### Source records
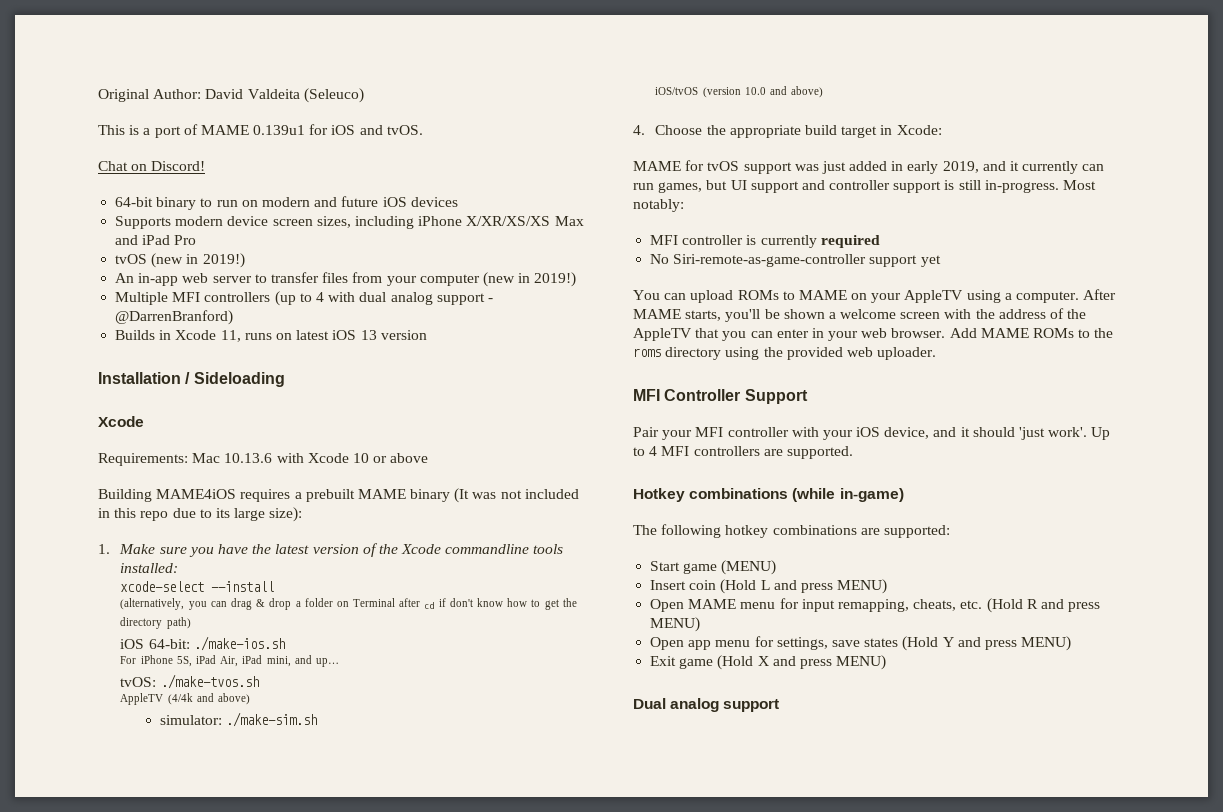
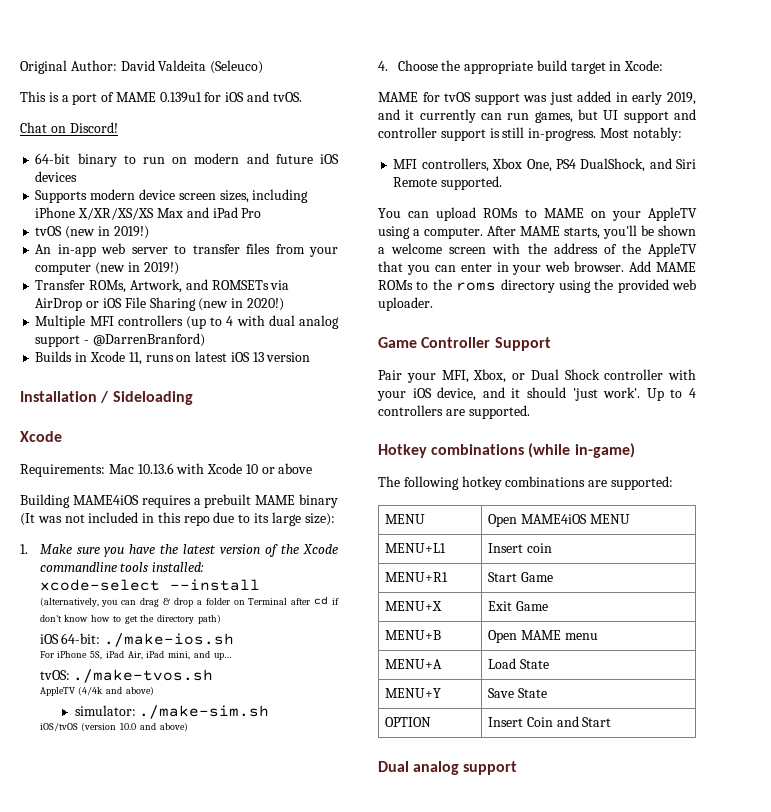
(577, 279) none -> [35,279,290,293] [35,297,284,311] // Transfer ROMs, Artwork, and ROMSETs via AirDrop or iOS File Sharing (new in 2020!)
[682,235,880,248] [650,254,941,267] controller is currently required // No Siri-remote-as-game-controller support yet -> [421,158,696,172] [393,176,503,190] controllers, Xbox One, PS4 DualShock, and Siri Remote supported.
[633,389,660,401] MFI -> [378,337,417,348] Game
[695,427,724,437] MFI -> [441,369,600,383] MFI, Xbox, or Dual Shock
[661,446,690,456] MFI -> (696, 393) none
[650,560,777,575] [650,579,888,594] [650,598,1101,613] [650,617,701,632] [650,636,1072,651] [650,655,887,670] // Start game (MENU) // Insert coin (Hold L and press MENU) // Open MAME menu for input remapping, cheats, etc. (Hold R and press MENU) // Open app menu for settings, save states (Hold Y and press MENU) // Exit game (Hold X and press MENU) -> [385,514,426,524] [488,514,630,527] [385,543,447,553] [488,543,552,553] [385,572,449,582] [488,572,553,582] [385,601,443,611] [488,601,548,611] [385,630,442,640] [488,630,598,643] [385,659,443,669] [488,658,549,669] [385,688,442,698] [488,688,547,698] [385,717,432,727] [488,716,612,727] // MENU | Open MAME4iOS MENU // MENU+L1 | Insert coin // MENU+R1 | Start Game // MENU+X | Exit Game // MENU+B | Open MAME menu // MENU+A | Load State // MENU+Y | Save State // OPTION | Insert Coin and Start

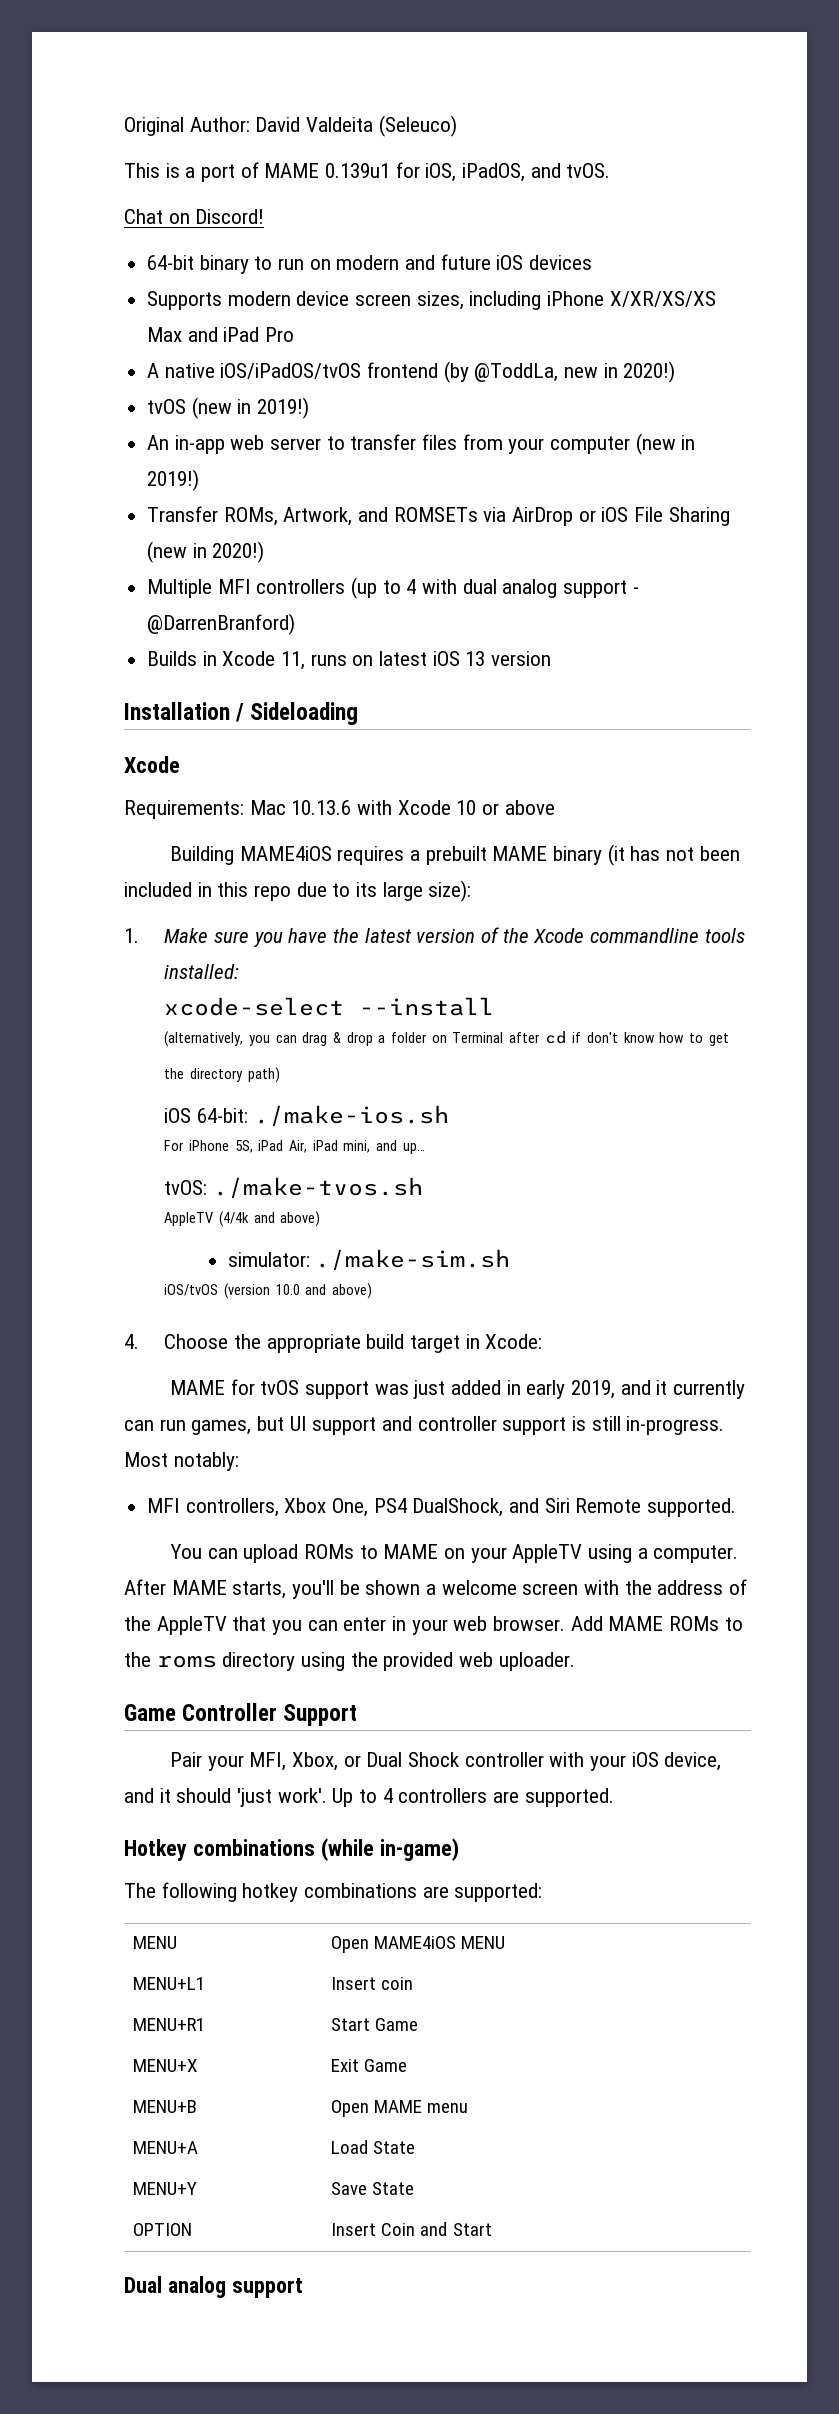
[225,92,245,102] iOS -> [425,163,526,182] iOS, iPadOS,
(262, 213) none -> [147,361,676,383] // A native iOS/iPadOS/tvOS frontend (by @ToddLa, new in 2020!)
[20,513,85,526] (It was not -> [607,844,740,866] (it has not been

### Task prompt
Starting with the first line of the data above and ending with the line containing "[661,446,690,456] MFI -> (696, 393) none", please restate every line exactly, leaving images out.

### Result of the task
(577, 279) none -> [35,279,290,293] [35,297,284,311] // Transfer ROMs, Artwork, and ROMSETs via AirDrop or iOS File Sharing (new in 2020!)
[682,235,880,248] [650,254,941,267] controller is currently required // No Siri-remote-as-game-controller support yet -> [421,158,696,172] [393,176,503,190] controllers, Xbox One, PS4 DualShock, and Siri Remote supported.
[633,389,660,401] MFI -> [378,337,417,348] Game
[695,427,724,437] MFI -> [441,369,600,383] MFI, Xbox, or Dual Shock
[661,446,690,456] MFI -> (696, 393) none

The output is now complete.